Use hide glue instead - it's stainable (if you're prone to staining) and is an overall joy to work with.


----------



## Woodworker123 (Aug 3, 2010)

Well, despite the masking, I would still get the mixture high enough up that it gets sanded flat. I think the point is to keep it from embedding intself into the wood surrounding the knot, and being noticeable when the wood is finished.

I won't be staining the project, just finishing with deft danish oil.

I don't think the point is to make them invisible, so much as just flat and flush.


----------



## Jim Jakosh (Nov 24, 2009)

I have found the best way to do that was with 5 minute epoxy and sawdust, copper filings, turquoise, or brass filings. I usually do this with turnings. I turn the part to just about the last cut, overfill the area to make it stick above the surface. then I take the last finish cut and sand and it and it blends in nicely.

For flat work, the tape is a good idea to keep it from bleeding into the surrounding. But I would leave stock on the surface to be planed or sanded off so you can make the repair exactly at the level of the work and not have any surrounding wood with discoloration from the epoxy…...........Jim


----------



## woodworkerscott (Sep 12, 2010)

I have heard from several inlay people that CA glue can stain and they recommend masking-off the area around it. I will be doing inlay in a few weeks and will be using CA glue. I am going to mask it off just to be safe.


----------



## Woodworker123 (Aug 3, 2010)

I think I'll give some 5 minute epoxy a shot, I have some around here somewhere.


----------



## Woodworker123 (Aug 3, 2010)

The only downside to using the Titebond is that I might have to wait hours or even a full day before I can sand it flush. If I can use CA glue or some sort of an epoxy, then I could potentially have the gap filled and sanded flat in a matter of minutes.


----------



## toddc (Mar 6, 2007)

I use 1 and 5 minute epoxy all the time for knot holes or voids to be filled. If it is a large enough void I add sawdust.

I would use alternate filling materials as Jim Jakosh does (which looks fantastic when you do this) but my projects have called for me only to use the dust from the board.


----------



## toddc (Mar 6, 2007)

Forgot to mention - I also have used CA glue which I keep on hand all the time. You have to move pretty fast with it. I may or may not mask the area depending on how much milling will follow the void filling procedure.


----------



## Woodworker123 (Aug 3, 2010)

Thanks for the info Todd. I think I'll give epoxy a shot, I would rather be able to take my time, but not have to wait all day either.

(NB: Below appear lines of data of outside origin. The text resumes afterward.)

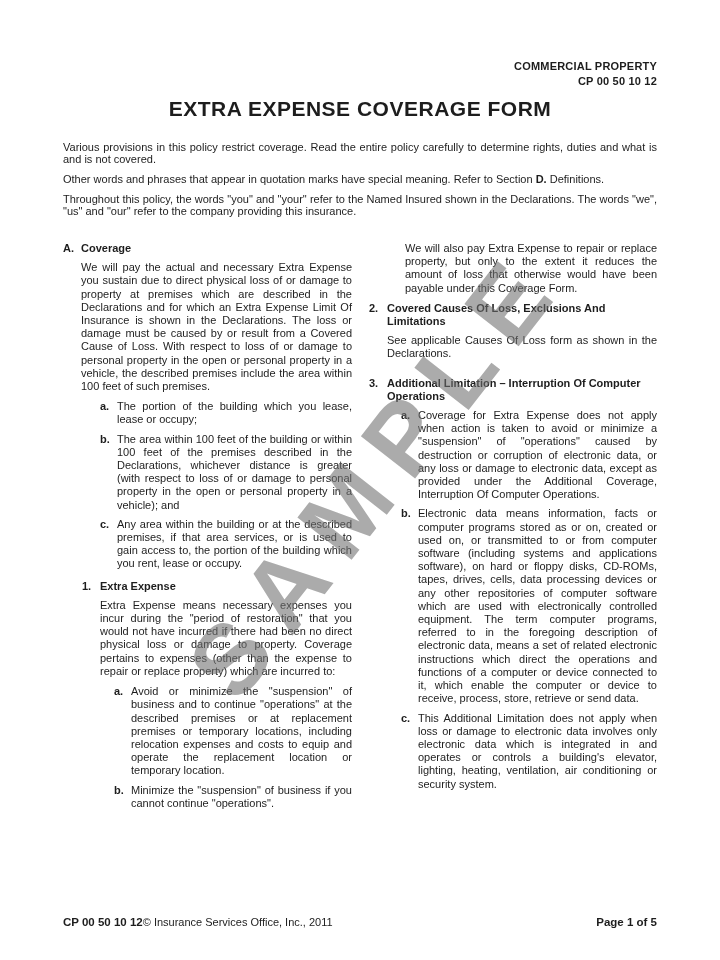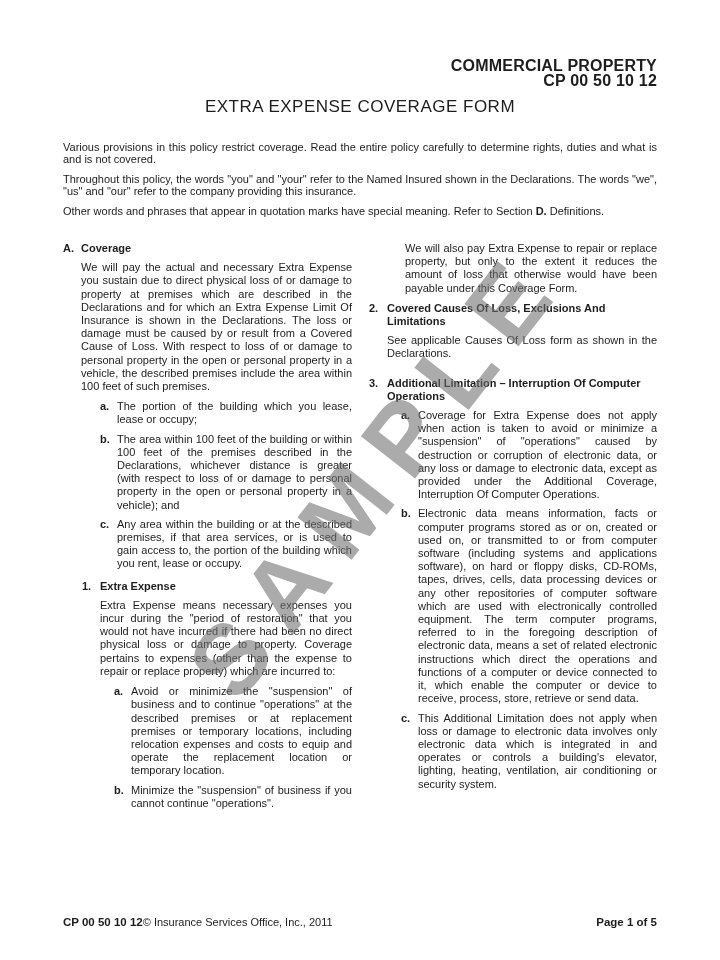"COMMERCIAL PROPERTY" .hdr { font-size: 16px -> 11px }
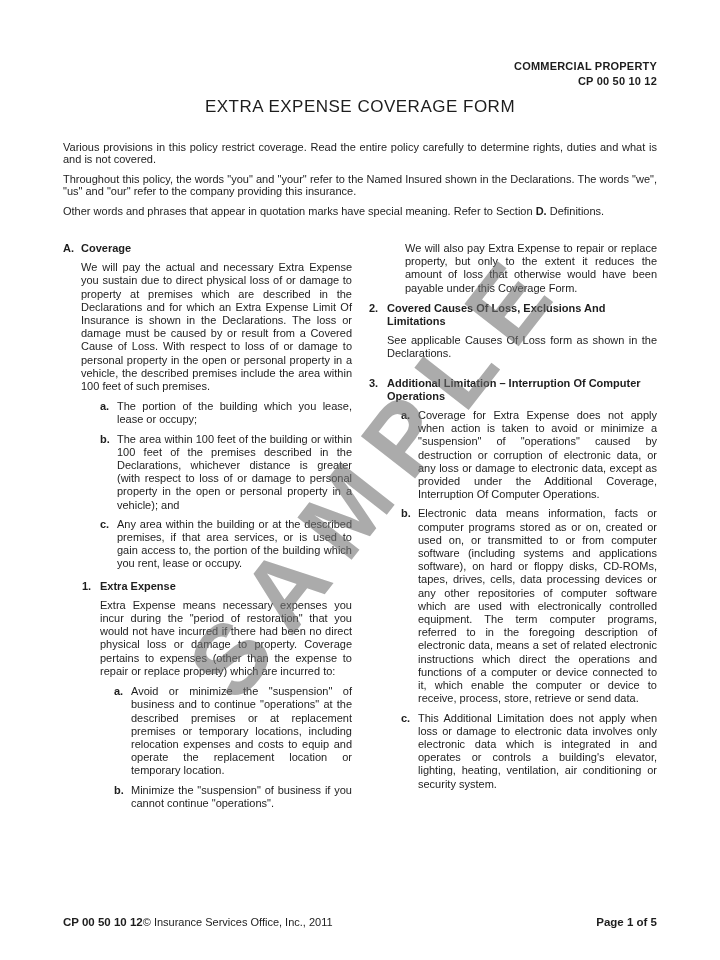"EXTRA EXPENSE COVERAGE FORM" .doc-title { font-size: 17px -> 21px; font-weight: normal -> bold }
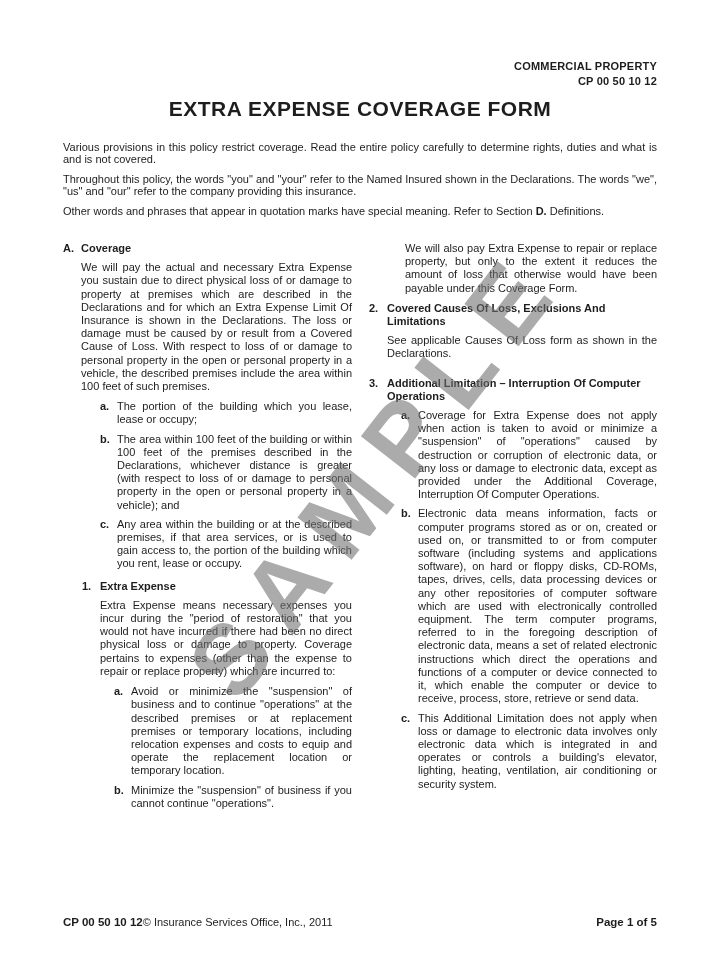"Throughout this policy, the words" p { order: before "Other words and phrases that" -> after "Other words and phrases that" }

Do you use translucent or transparent epoxy? It seems to me that translucent would work blend in better, although if I'm using sawdust mixed in, which I am planning on, maybe it wouldn't make much of a difference in the end.


----------



## woodworkerscott (Sep 12, 2010)

I use transparent 5 minute, with the sawdust. That way any small unfilled void can be gone over again with just the epoxy and it blends fine.


----------



## toddc (Mar 6, 2007)

I just use transparent epoxy from Lowe's & Home Depot.

As a pro I do it all the time and I am looking to get it done fast so I use 5 min and mix it hot or use 1 min.

I like the injector with mixing nozzle package from Lowe's because I can shoot it accurately into the void. The nozzle has an insert that automatically mixes parts A & B so I don't have to do it with a stick and smear it into the void, I just inject it.


----------



## 870pilot (Oct 27, 2010)

todd,

i attempted to mix fine sawdust (padauak) with elmers, expoxy and CA (not at the same time) as a decorative touch in drilled holes and router splines. in each instance the rich color of the padauak darkened considerably. in this case, i wanted the color of the fill to be as bright as the pad wood. any suggestions?


----------



## LeviStarkey (Mar 26, 2011)

use should use an epoxy but if you want to use CA (super) glue. mix it in the taped off area.


----------



## Woodworker123 (Aug 3, 2010)

I ran a few test pieces. With the epoxy (typical 5 minute work life, yellow translucent), mixed with walnut sawdust. I did two test areas, with and without masking tape. One of the areas turned cloudy when sanded down. Granted, I didn't wait for the full 24 hour cure period, and the cloudy area could have just not be solid enough. Either way, I'd prefer to avoid any issues like that-having to wait 20 minutes instead of 15, or having to wait a full 24 hours. I had the same experience when I sanded down the TBIII and sawdust trials, they seems much too light and milky compared to the knots, and my experience with the CA method that looks dark and more natural (I think).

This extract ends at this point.